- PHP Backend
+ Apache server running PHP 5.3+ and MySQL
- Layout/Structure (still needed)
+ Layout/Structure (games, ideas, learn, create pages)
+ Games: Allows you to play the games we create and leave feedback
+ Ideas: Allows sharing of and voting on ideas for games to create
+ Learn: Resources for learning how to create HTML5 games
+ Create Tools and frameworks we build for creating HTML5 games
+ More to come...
*****
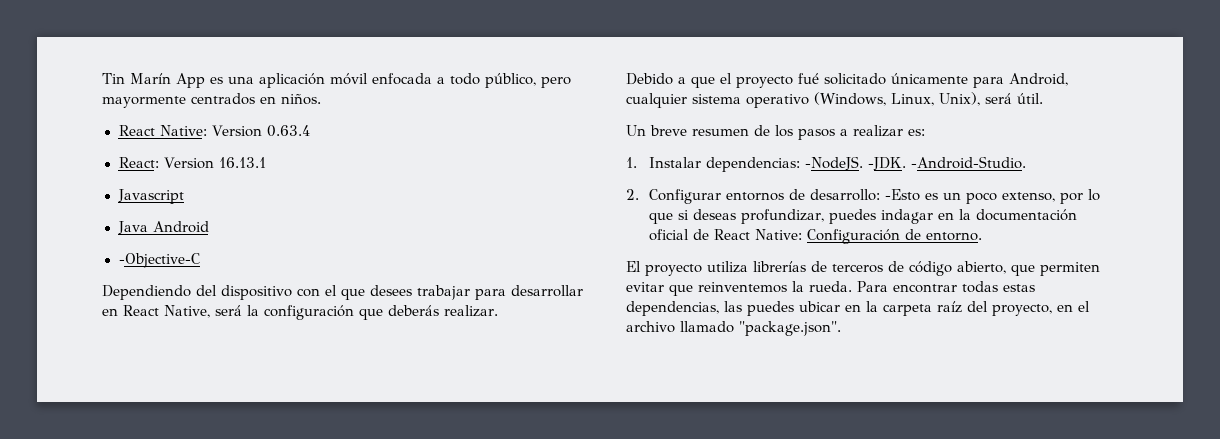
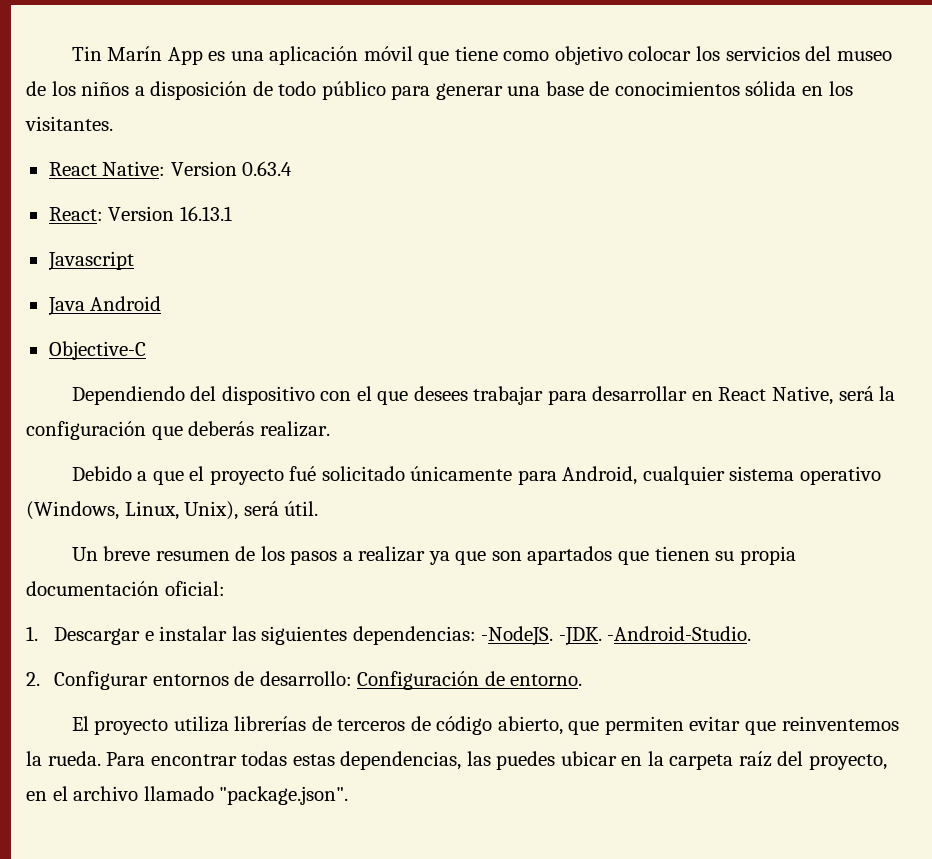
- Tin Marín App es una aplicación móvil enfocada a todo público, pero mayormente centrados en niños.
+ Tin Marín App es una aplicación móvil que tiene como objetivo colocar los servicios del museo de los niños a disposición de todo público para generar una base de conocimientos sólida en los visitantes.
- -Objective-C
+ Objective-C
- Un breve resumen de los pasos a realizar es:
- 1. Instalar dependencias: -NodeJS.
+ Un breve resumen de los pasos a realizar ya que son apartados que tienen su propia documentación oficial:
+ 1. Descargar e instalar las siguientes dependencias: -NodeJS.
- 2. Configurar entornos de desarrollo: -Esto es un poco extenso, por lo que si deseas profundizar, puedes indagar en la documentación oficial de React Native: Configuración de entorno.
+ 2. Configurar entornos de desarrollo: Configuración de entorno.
*****
Retype the entries above exactly, but only from the line containing "- PHP Backend" through the line containing "create HTML5 games", both included.

- Task response:
- PHP Backend
+ Apache server running PHP 5.3+ and MySQL
- Layout/Structure (still needed)
+ Layout/Structure (games, ideas, learn, create pages)
+ Games: Allows you to play the games we create and leave feedback
+ Ideas: Allows sharing of and voting on ideas for games to create
+ Learn: Resources for learning how to create HTML5 games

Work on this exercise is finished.